[RECORDS TO USE Boundary: Start]

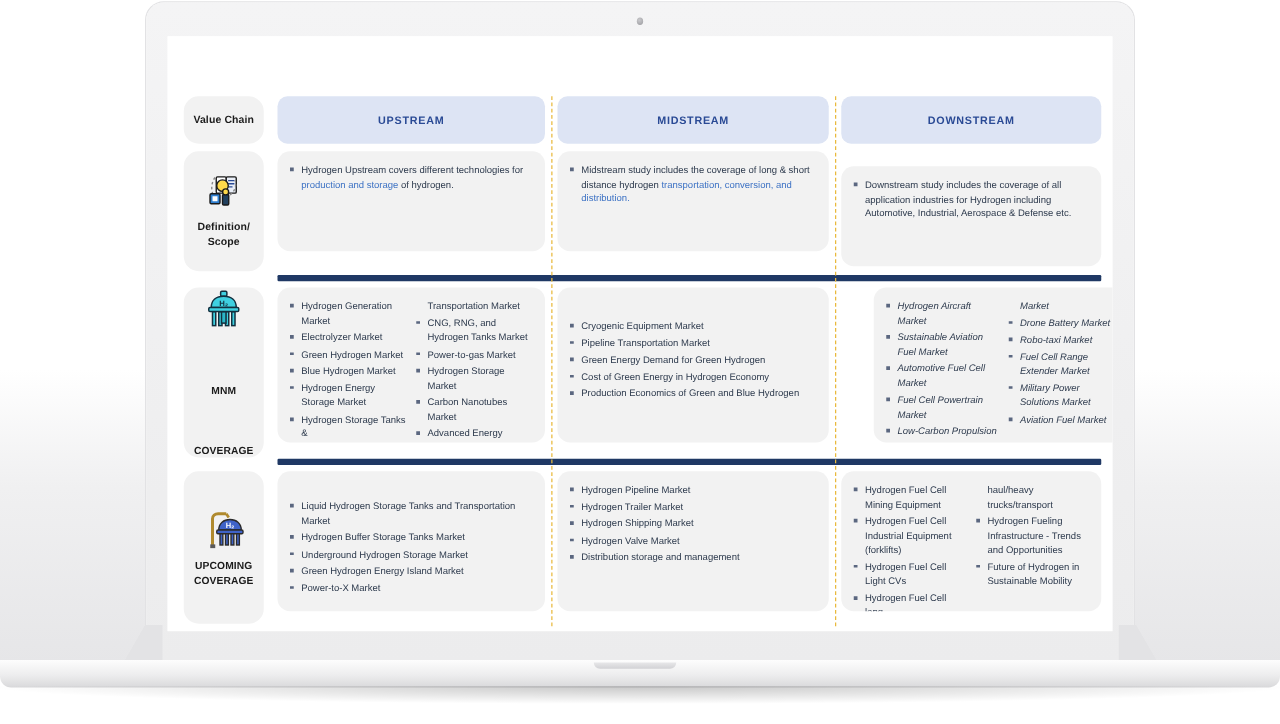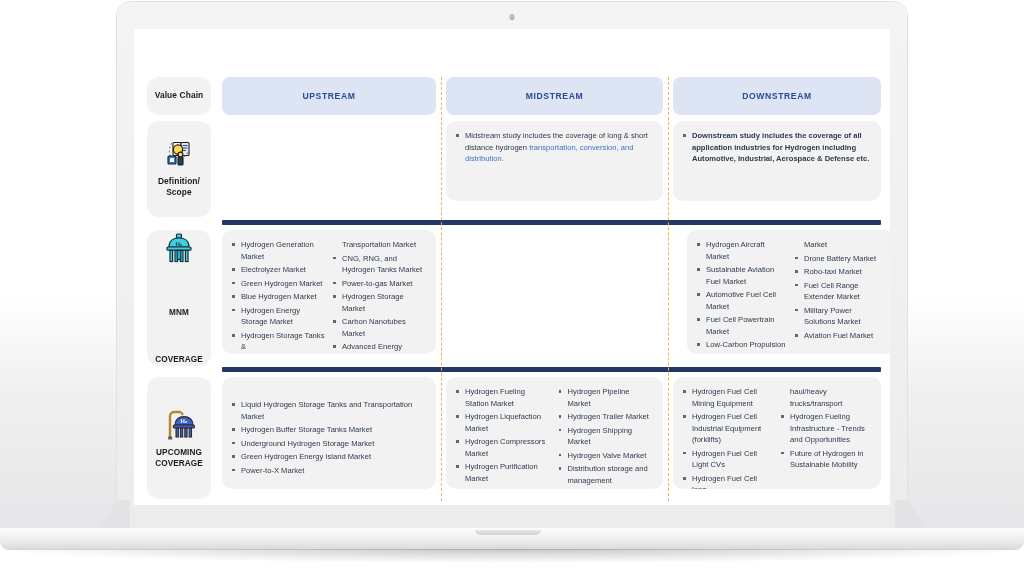--- a/index.html
+++ b/index.html
@@ -165,6 +165,11 @@
               <div class="lab">Scope</div>
             </div>
 
+            <div class="col panel" style="left:78px;width:214px;top:0;height:80px;">
+              <ul class="blist">
+                <li><span>Hydrogen Upstream covers different technologies for </span><span class="hl">production and storage</span><span> of hydrogen.</span></li>
+              </ul>
+            </div>
 
             <div class="col panel" style="left:302px;width:217px;top:0;height:80px;">
               <ul class="blist">

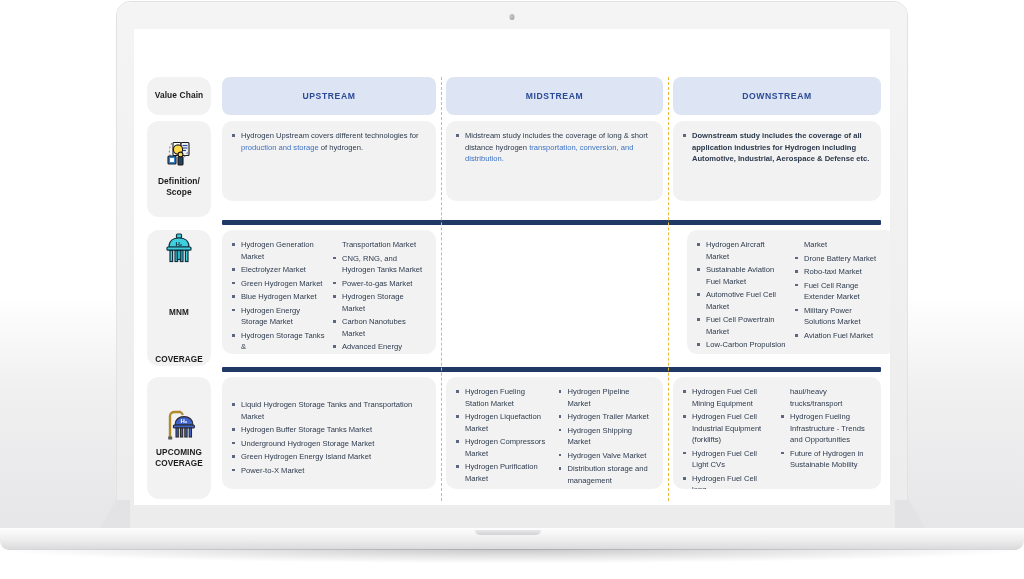--- a/index.html
+++ b/index.html
@@ -177,7 +177,7 @@
               </ul>
             </div>
 
-            <div class="col panel" style="left:529px;width:208px;top:0;height:80px;font-weight:bold;">
+            <div class="col panel" style="left:529px;width:208px;top:12px;height:80px;">
               <ul class="blist">
                 <li><span>Downstream study includes the coverage of all application industries for Hydrogen including Automotive, Industrial, Aerospace &amp; Defense etc.</span></li>
               </ul>

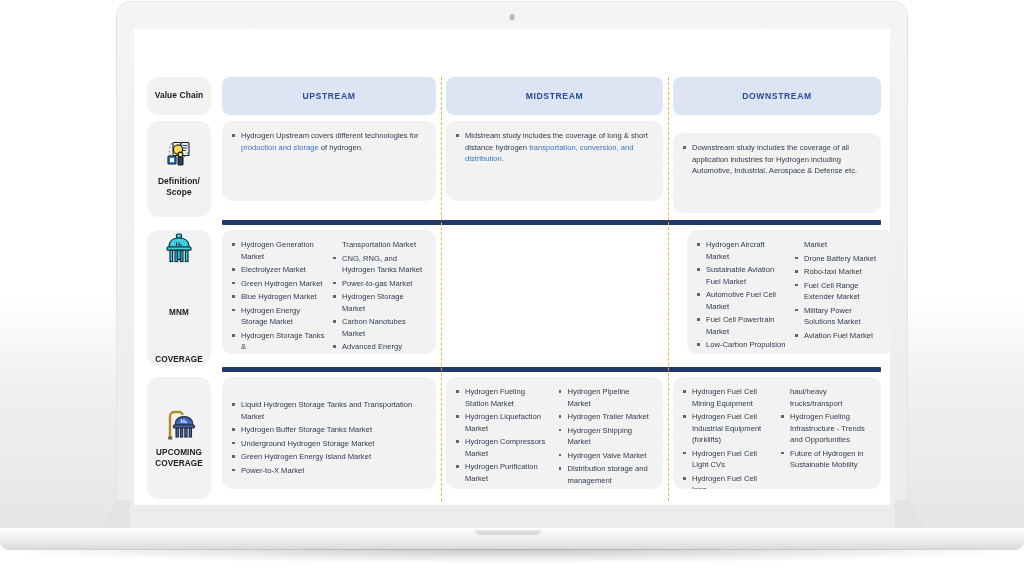--- a/index.html
+++ b/index.html
@@ -233,7 +233,7 @@
             </div>
 
 
-            <div class="col panel" style="left:543px;width:208px;top:0;height:124px;">
+            <div class="col panel" style="left:555px;width:208px;top:0;height:124px;font-style:italic;">
               <div class="twocol">
                 <div class="c">
                   <ul class="blist">

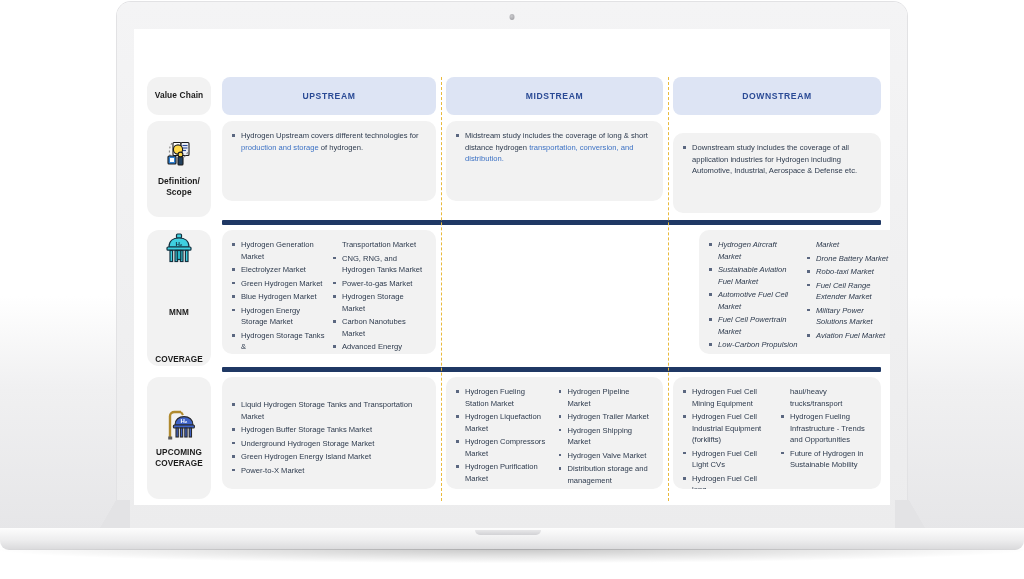--- a/index.html
+++ b/index.html
@@ -232,6 +232,15 @@
               </div>
             </div>
 
+            <div class="col panel" style="left:302px;width:217px;top:0;height:124px;padding-top:25px;">
+              <ul class="blist">
+                <li>Cryogenic Equipment Market</li>
+                <li>Pipeline Transportation Market</li>
+                <li>Green Energy Demand for Green Hydrogen</li>
+                <li>Cost of Green Energy in Hydrogen Economy</li>
+                <li>Production Economics of Green and Blue Hydrogen</li>
+              </ul>
+            </div>
 
             <div class="col panel" style="left:555px;width:208px;top:0;height:124px;font-style:italic;">
               <div class="twocol">

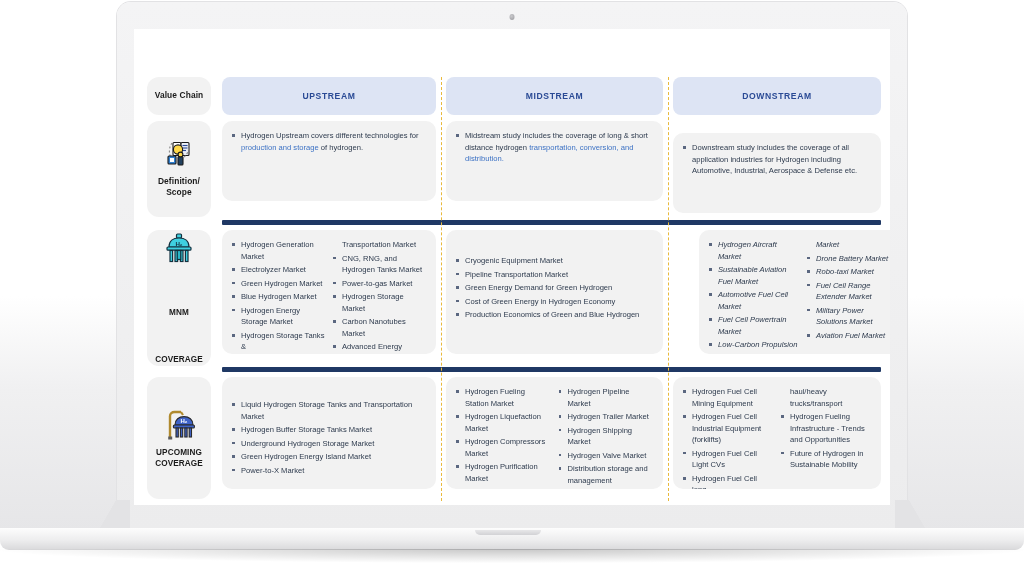--- a/index.html
+++ b/index.html
@@ -305,14 +305,6 @@
               <div class="twocol">
                 <div class="c">
                   <ul class="blist">
-                    <li>Hydrogen Fueling Station Market</li>
-                    <li>Hydrogen Liquefaction Market</li>
-                    <li>Hydrogen Compressors Market</li>
-                    <li>Hydrogen Purification Market</li>
-                  </ul>
-                </div>
-                <div class="c">
-                  <ul class="blist">
                     <li>Hydrogen Pipeline Market</li>
                     <li>Hydrogen Trailer Market</li>
                     <li>Hydrogen Shipping Market</li>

[RECORDS TO USE Boundary: End]

**ABOUT THIS TASK:**
Print precisely the lines from the one with "<li>Hydrogen Trailer Market</li>" through the end of the data above, adding nothing.

**SOLUTION TO THIS TASK:**
                     <li>Hydrogen Trailer Market</li>
                     <li>Hydrogen Shipping Market</li>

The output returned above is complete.